**Data for processing**
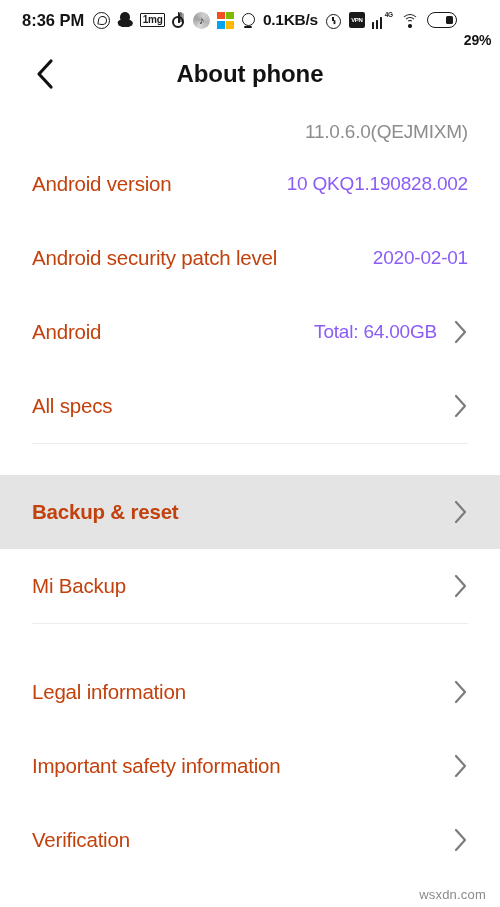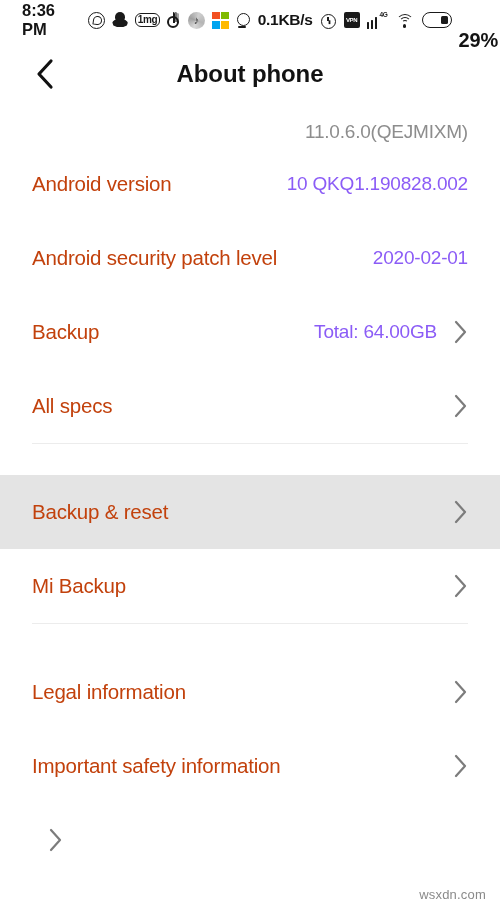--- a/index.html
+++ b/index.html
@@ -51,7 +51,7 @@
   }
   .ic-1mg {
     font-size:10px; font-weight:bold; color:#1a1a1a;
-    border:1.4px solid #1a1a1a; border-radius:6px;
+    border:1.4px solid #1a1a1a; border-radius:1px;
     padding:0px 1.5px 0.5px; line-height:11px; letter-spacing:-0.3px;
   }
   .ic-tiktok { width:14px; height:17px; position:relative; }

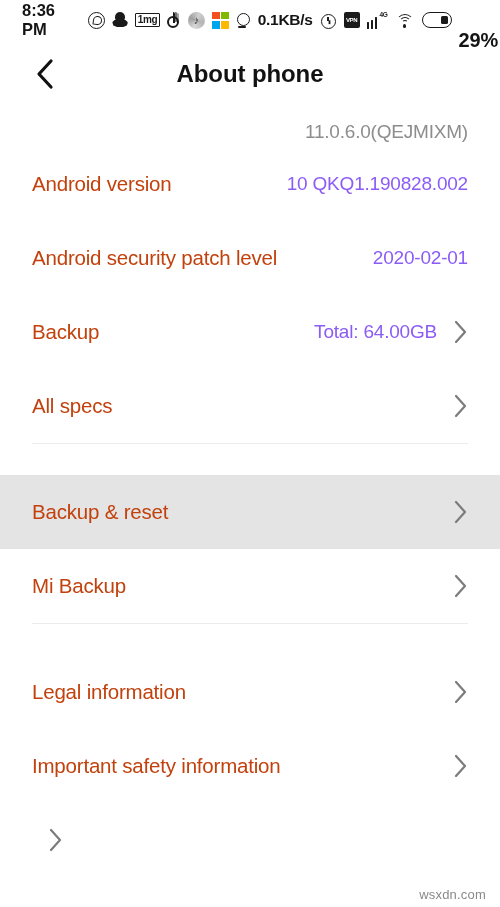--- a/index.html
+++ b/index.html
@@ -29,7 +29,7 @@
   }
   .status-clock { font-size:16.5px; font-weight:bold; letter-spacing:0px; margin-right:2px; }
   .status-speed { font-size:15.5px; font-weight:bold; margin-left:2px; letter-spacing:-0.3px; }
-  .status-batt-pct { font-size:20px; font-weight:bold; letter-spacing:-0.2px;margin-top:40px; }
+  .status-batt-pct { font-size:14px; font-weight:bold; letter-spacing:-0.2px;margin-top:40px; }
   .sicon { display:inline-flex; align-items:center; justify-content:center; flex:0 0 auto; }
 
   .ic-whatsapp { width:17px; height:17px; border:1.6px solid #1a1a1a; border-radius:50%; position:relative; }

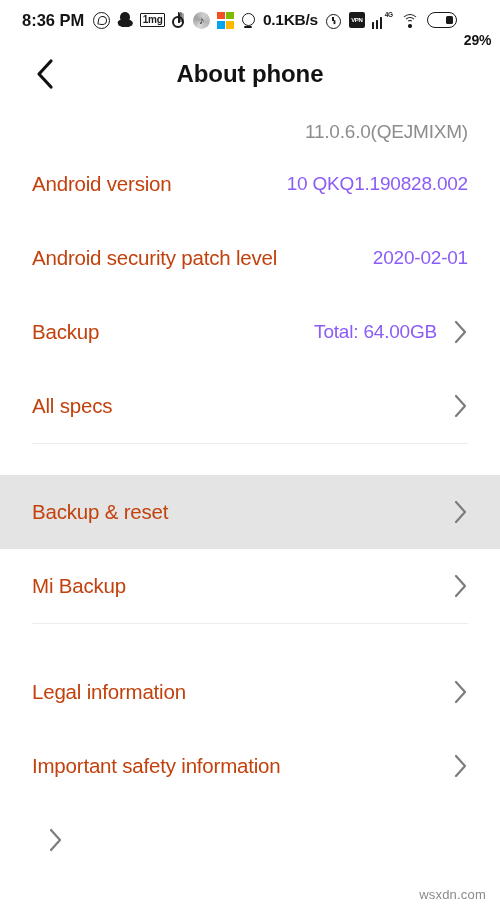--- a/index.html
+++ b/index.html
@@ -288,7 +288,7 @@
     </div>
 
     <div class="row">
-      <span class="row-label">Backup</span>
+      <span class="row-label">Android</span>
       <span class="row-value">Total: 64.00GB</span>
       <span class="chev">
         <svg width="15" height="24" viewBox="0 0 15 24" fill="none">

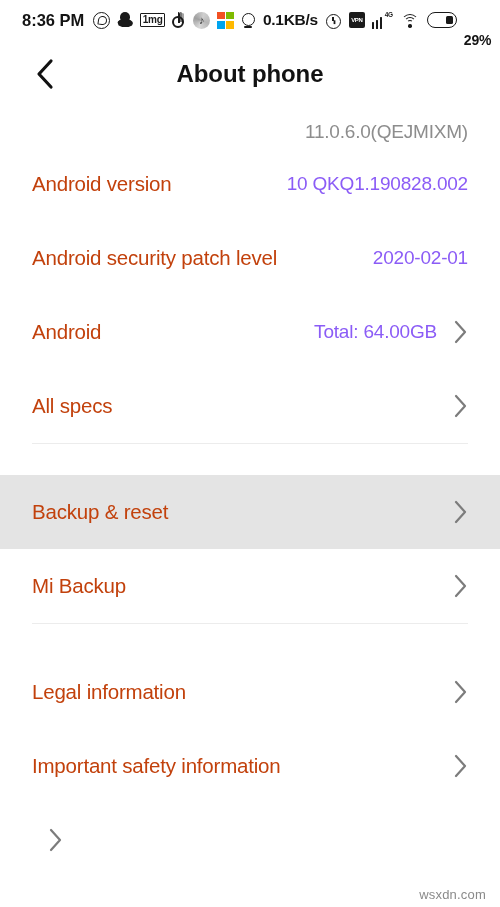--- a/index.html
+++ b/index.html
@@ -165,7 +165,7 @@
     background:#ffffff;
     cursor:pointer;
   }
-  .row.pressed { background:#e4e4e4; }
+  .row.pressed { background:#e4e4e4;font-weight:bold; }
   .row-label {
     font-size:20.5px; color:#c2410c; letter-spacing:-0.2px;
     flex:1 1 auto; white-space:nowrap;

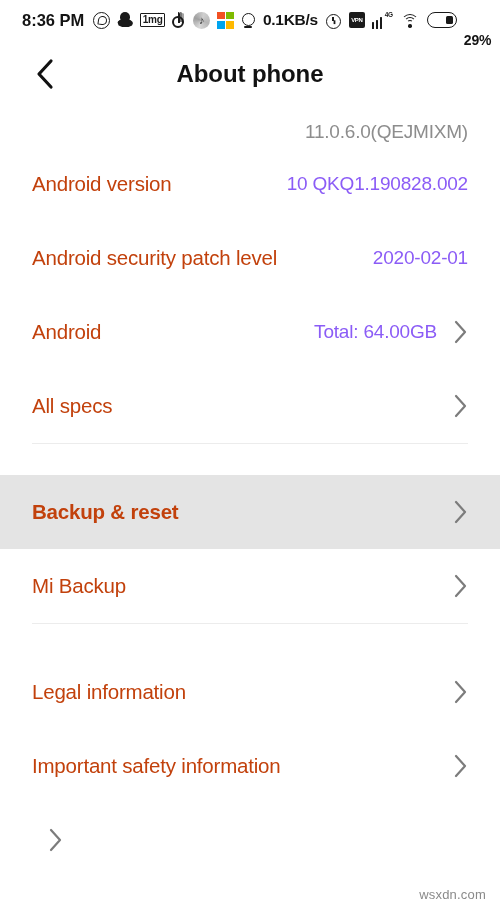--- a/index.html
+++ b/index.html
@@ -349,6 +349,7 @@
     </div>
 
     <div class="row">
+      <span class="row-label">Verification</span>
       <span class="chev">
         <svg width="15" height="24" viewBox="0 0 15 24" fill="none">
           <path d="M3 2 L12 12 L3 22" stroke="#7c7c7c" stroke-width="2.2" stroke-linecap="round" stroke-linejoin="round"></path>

**Directions for this task**
From the first line to the last, retype the material exactly and exclude the pictures.

**Exercise response**
--- a/index.html
+++ b/index.html
@@ -51,7 +51,7 @@
   }
   .ic-1mg {
     font-size:10px; font-weight:bold; color:#1a1a1a;
-    border:1.4px solid #1a1a1a; border-radius:6px;
+    border:1.4px solid #1a1a1a; border-radius:1px;
     padding:0px 1.5px 0.5px; line-height:11px; letter-spacing:-0.3px;
   }
   .ic-tiktok { width:14px; height:17px; position:relative; }

--- a/index.html
+++ b/index.html
@@ -29,7 +29,7 @@
   }
   .status-clock { font-size:16.5px; font-weight:bold; letter-spacing:0px; margin-right:2px; }
   .status-speed { font-size:15.5px; font-weight:bold; margin-left:2px; letter-spacing:-0.3px; }
-  .status-batt-pct { font-size:20px; font-weight:bold; letter-spacing:-0.2px;margin-top:40px; }
+  .status-batt-pct { font-size:14px; font-weight:bold; letter-spacing:-0.2px;margin-top:40px; }
   .sicon { display:inline-flex; align-items:center; justify-content:center; flex:0 0 auto; }
 
   .ic-whatsapp { width:17px; height:17px; border:1.6px solid #1a1a1a; border-radius:50%; position:relative; }

--- a/index.html
+++ b/index.html
@@ -288,7 +288,7 @@
     </div>
 
     <div class="row">
-      <span class="row-label">Backup</span>
+      <span class="row-label">Android</span>
       <span class="row-value">Total: 64.00GB</span>
       <span class="chev">
         <svg width="15" height="24" viewBox="0 0 15 24" fill="none">

--- a/index.html
+++ b/index.html
@@ -165,7 +165,7 @@
     background:#ffffff;
     cursor:pointer;
   }
-  .row.pressed { background:#e4e4e4; }
+  .row.pressed { background:#e4e4e4;font-weight:bold; }
   .row-label {
     font-size:20.5px; color:#c2410c; letter-spacing:-0.2px;
     flex:1 1 auto; white-space:nowrap;

--- a/index.html
+++ b/index.html
@@ -349,6 +349,7 @@
     </div>
 
     <div class="row">
+      <span class="row-label">Verification</span>
       <span class="chev">
         <svg width="15" height="24" viewBox="0 0 15 24" fill="none">
           <path d="M3 2 L12 12 L3 22" stroke="#7c7c7c" stroke-width="2.2" stroke-linecap="round" stroke-linejoin="round"></path>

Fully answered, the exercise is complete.